DP:How surprised are you that you're the starting quarterback?

RW: I'm not surprised at all. I've done everything I can to be the best that I can possibly be.

DP:How's the relationship with fellow Seahawks quarterback Matt Flynn?

RW: It's a good relationship. We're working for one goal and that's to win. We're very, very competitive in the sense that we just want to win every game that we play.

DP:What was the scene like when you found out you were the starter?

RW: Coach [Pete] Carroll was dribbling a basketball. I go up and talk to him; he gives me a hug and says, "You know, Russell, you've done a great job. You've come here, been a leader, you've done everything you can in terms of preparing the right way. And you've competed at a very, very high level, and I just want to let you know that you're the starting quarterback of the Seattle Seahawks." I was fired up. Everybody said I was too short or I couldn't play in the National Football League. The fact that I put in all this hard work and all the things I've gone through in the past.... It's a dream come true.

DP:At any point while he's telling you that stuff, did you think he was going to end with Flynn as the starter?

RW: I wasn't really worried about it either way. I knew at some point I'd get the chance to play. I knew that I was ready to start.

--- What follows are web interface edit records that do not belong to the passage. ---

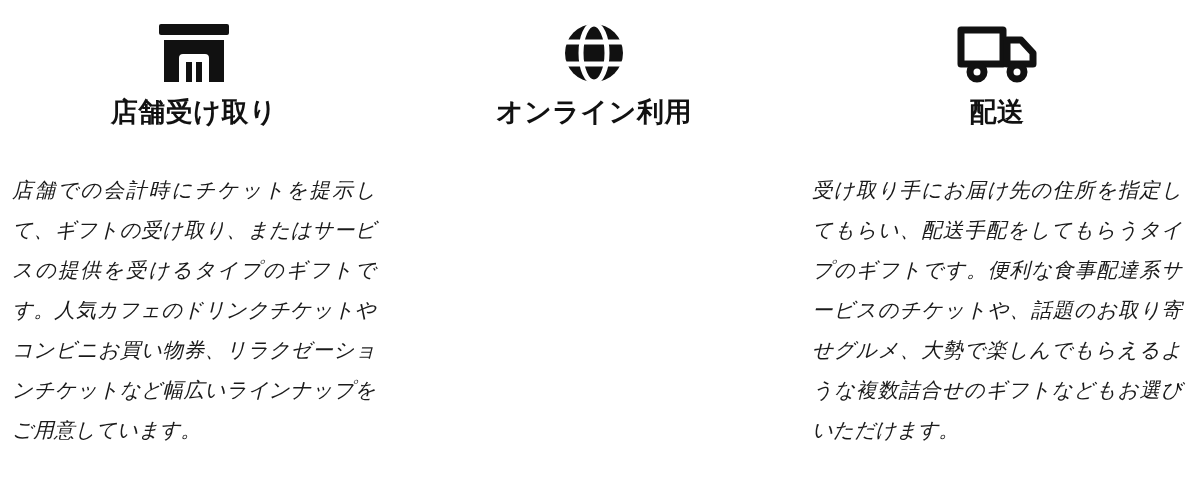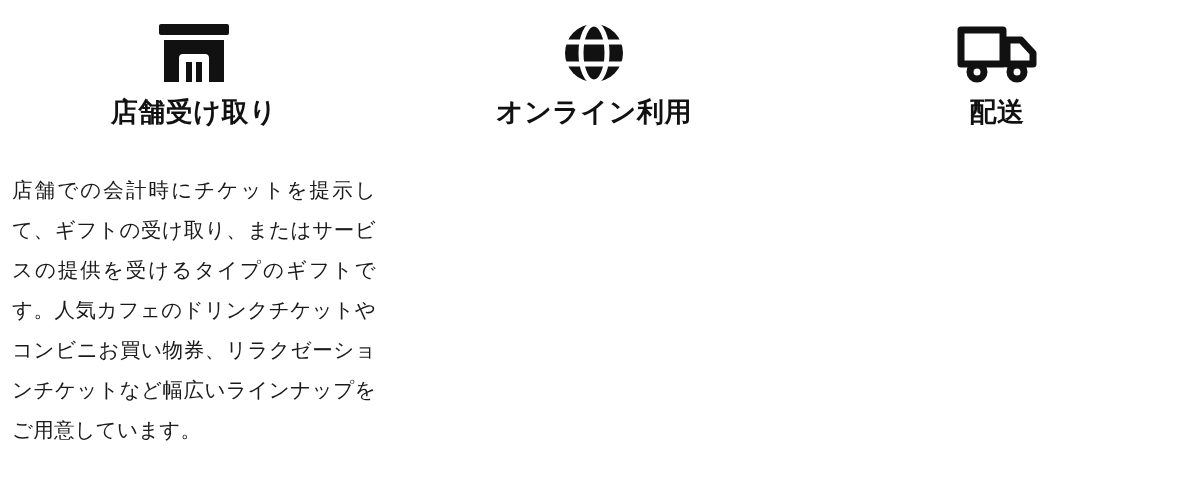--- a/index.html
+++ b/index.html
@@ -59,6 +59,7 @@
     text-justify: inter-character;
     width: 100%;
     margin: 0;
+    font-style: italic;
   }
   .col-3 .body-text { letter-spacing: 0.005em; }
 </style>

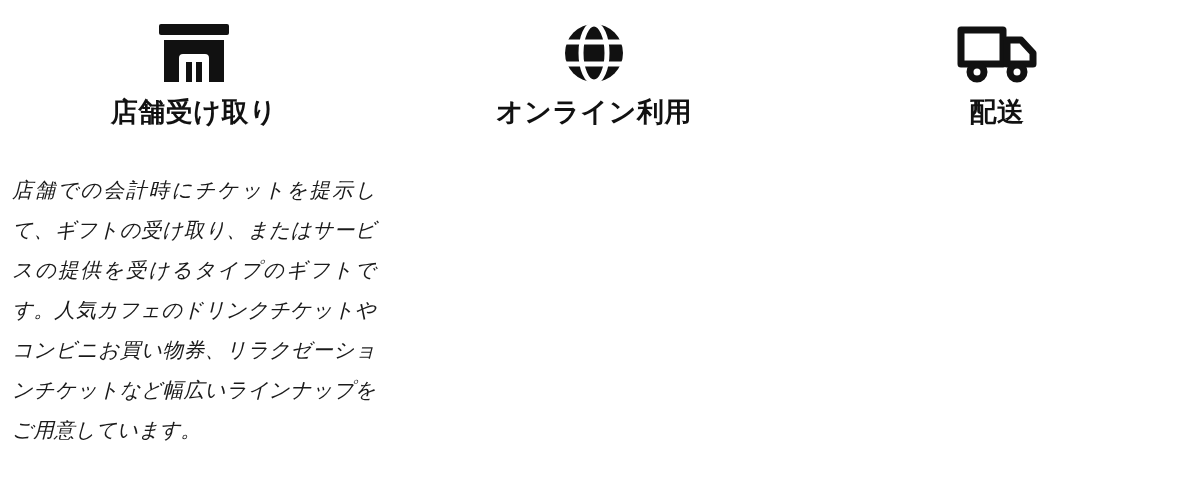--- a/index.html
+++ b/index.html
@@ -103,6 +103,7 @@
       </svg>
     </div>
     <h2 class="heading">配送</h2>
+    <p class="body-text">受け取り手にお届け先の住所を指定してもらい、配送手配をしてもらうタイプのギフトです。便利な食事配達系サービスのチケットや、話題のお取り寄せグルメ、大勢で楽しんでもらえるような複数詰合せのギフトなどもお選びいただけます。</p>
   </div>
 
 </div>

DP:How did it go down when you told your wife you were starting?

RW: I pretty much slow-played it on her. I acted normal.

DP:What did you say to her?

RW: "Hey, I didn't know what you were up to, but I'm just calling to let you know that I'm the starting quarterback for the Seattle Seahawks."

DP:How much grief do you give her for her over-the-top reaction on draft day?

RW: She was excited. She was glad we were going to Seattle. The crazy thing, we were at [the] IMG [agency] about a month before the combine, and we put all the teams in a hat. I said, You know, I'm going to shake all the teams up and pull a team out just for fun. Sure enough, Seattle Seahawks. How crazy is that?

DP:When you get introduced for the game, are you going to be referred to as a former North Carolina State or Wisconsin player?

RW: I need someone to tweet me some ideas. I've thought of WolfBadger and different things.

"I try to have a conversation with him every day. I try to get a feel for where his mood is every day. You just have to make him feel wanted."

RON WASHINGTON, Texas Rangers manager, on his relationship with outfielder Josh Hamilton



Former Buckeye Eddie George weighed in on Allen Pinkett's suggestion that Notre Dame should have a couple of "criminals" on the roster to give the program more of an edge, a practice the Irish radio analyst said was common at Ohio State. "Criminal is not the word that I would use," George said. "I haven't played with criminals. We did have edge guys—in terms of, I would go to war with this guy." ... Dodgers G.M. Ned Colletti talked about the new ownership group's approach to making trades. "They are huge-picture people," Colletti told me. "They're not just looking at who's going to hit fourth in the Dodgers' lineup." ... Wisconsin coach Bret Bielema isn't worried that running back Montee Ball will suffer any lingering effects from his assault by a group of men in Madison on Aug. 1. "Any time football has been taken away from [Ball], he's come back with a vengeance," Bielema said.... Robin Ventura, who's led the White Sox to the AL Central lead in his first year as an MLB skipper, reminded me that he did have previous managing experience—in Little League: "Little League prepares you for the pitch count. I was all over it. I was good. I can count that high."